Sunday, January 13, 2008

New from Chris Bohjalian: SKELETONS AT THE FEAST, Novel of World War II

When Chris Bohjalian's family friends first shared with him the diary of their Prussian grandmother, with its day-to-day accounts from 1920 through 1945 of the blossoming and then scourge of World War II in a rural corner of Germany/Poland, the Vermont author was fascinated -- but didn't dream that he'd be drawing a novel from these bones.

But in 2006, he read Armageddon, by Max Hastings, a book he describes as a "remarkable history of the last year of the war in Germany." Reading this nonfiction account sent him back to a second reading of the diary of Eva Henatsch. And then his novel took root.

Due for release in May 2008, SKELETONS AT THE FEAST braids Bohjalian's gift for story and romance with his skill in painting suspense, terror, and tragedy. Though the tale unfolds far from his familiar New England landscapes, Bohjalian is a master in evoking the hearts and minds of young people who struggle with outer and inner conflict.

Eighteen-year-old Anna Emmerich has grown up in relative luxury, daughter of a wealthy landowner whose "farm" is actually proof of his aristocratic ability to care for the people around him. Anna loves the horses, does her share of dreaming for the estate, and expects a mix of work and comfort in her life. The imminent arrival of brutal Russian troops in January 1945, as Germany slides into its devastating loss of the long war, drives Anna and her family from this golden reverie into panicked escape. Traveling with them is Callum, the Scottish prisoner of war who's been practically slave labor on the estate -- and who now may be the family's best chance of persuading the Allies to allow them to cross out of the war zone and into safety to the West.

But confusing everyone, especially Callum and sometimes Anna herself, is a 26-year-old German corporal who's jointed them on the journey. "Manfred" is actually a Jewish refugee in desperate disguise, seeking his lost sister Rebekah and struggling to survive among all the forces of violent death around him. What will he do to ensure his own survival? Will he betray the Emmerichs? Or Callum? Will Anna's heart sway toward this darker rival? What are the chances that any of them will be alive the next morning?

In parallel to this frightening adventure is the terrible life of Cecile, a Frenchwoman captured and living in a concentration camp, dodging evil-tempered, all-powerful guards and struggling to find enough food and warmth from day to day -- an effort so often fruitless that her teeth drop from her jaw "like acorns" from malnutrition, and only her determined clinging to a good pair of boots and her determination to save a friend keep her going. Cecile has no opportunity for the snippets of sweetness and comfort that trail Anna. Yet the courage that drives her forward is not so different from Anna's own. She hopes that the Russian troops, the ones whose brutality has chased the Emmerichs from their farming estate, will be her salvation.

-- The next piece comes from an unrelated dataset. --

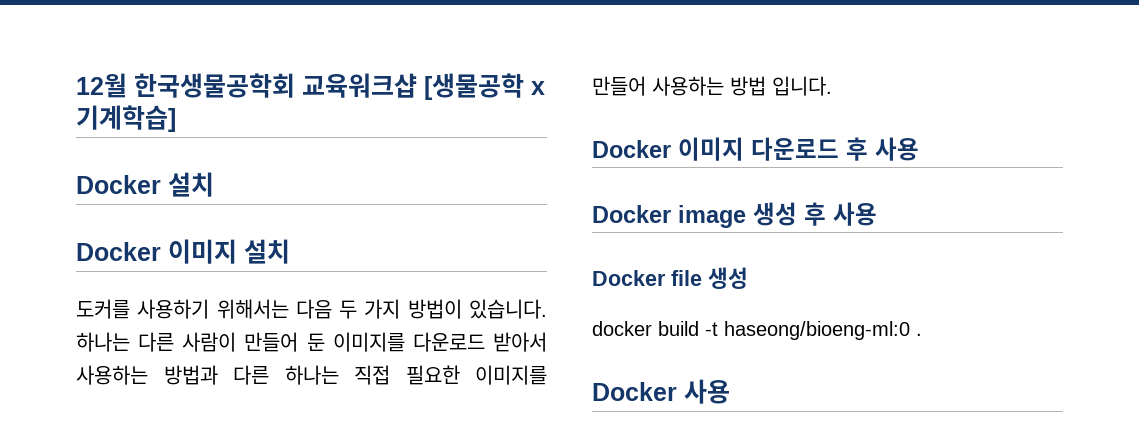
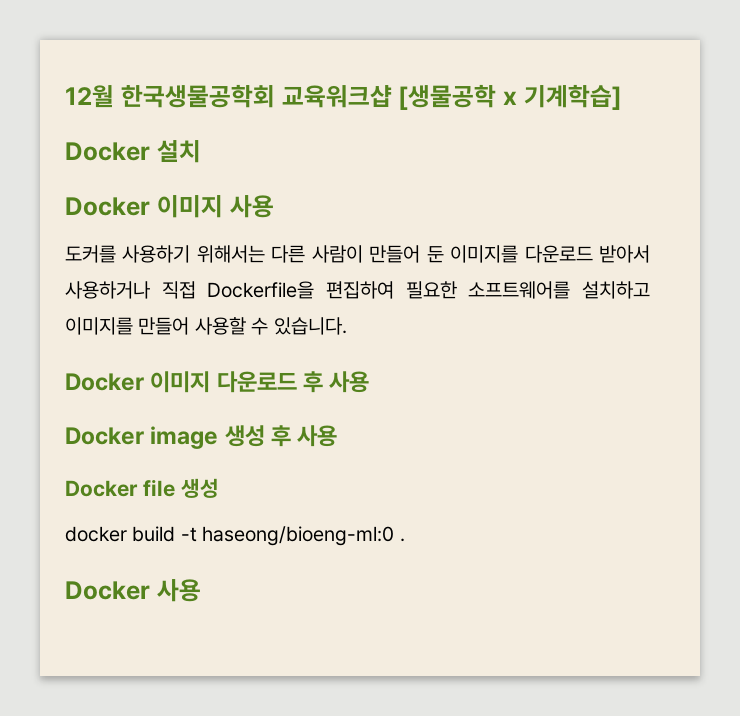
- Docker 이미지 설치
+ Docker 이미지 사용
- 도커를 사용하기 위해서는 다음 두 가지 방법이 있습니다. 하나는 다른 사람이 만들어 둔 이미지를 다운로드 받아서 사용하는 방법과 다른 하나는 직접 필요한 이미지를 만들어 사용하는 방법 입니다.
+ 도커를 사용하기 위해서는 다른 사람이 만들어 둔 이미지를 다운로드 받아서 사용하거나 직접 Dockerfile을 편집하여 필요한 소프트웨어를 설치하고 이미지를 만들어 사용할 수 있습니다.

Bohjalian's constant focus on the lives of these two women and the people around them makes the book a gripping page-turner. And when at last the journeys of Anna and Cecile come to a climax, there is further satisfaction in knowing that what has been salvaged is in fact a mirror of the lives of people with whom the author has connected -- by diary, by tremendous research, by an enthralling story, and by the pounding of hearts across the world and across the years.

Readers of Bohjalian's earlier work, such as MIDWIVES and WATER WITCHES, may be startled at his movement across the ocean and into the genre of historical fiction. But those who embraced his 2004 novel BEFORE YOU KNOW KINDNESS and then the 2007 novel THE DOUBLE BIND will recognize that his determination to have his characters ask and struggle with the questions, of truth, evil, guilt, and salvation have fitted him for this remarkable effort. Here is a sample of the book, from the thoughts of Anna's young and sweet brother Theo:

Theo watched Manfred seem to take this in. He thought the soldier was seething inside and working hard to maintain an even facade. And his sister? He could see anger on her face as well, but something else, too, and when he understood what is was he grew scared: It was guilt. Shame, as if she were responsible. He felt a small chill in the room, despite the heat from the stove, and for the first time he began to wonder: Was this -- those prisoners -- why the whole world seemed mad at his country?

Mark your calendar for early May, to watch for a copy as soon as SKELETONS OF THE FEAST is available as a Crown Publishing hardcover.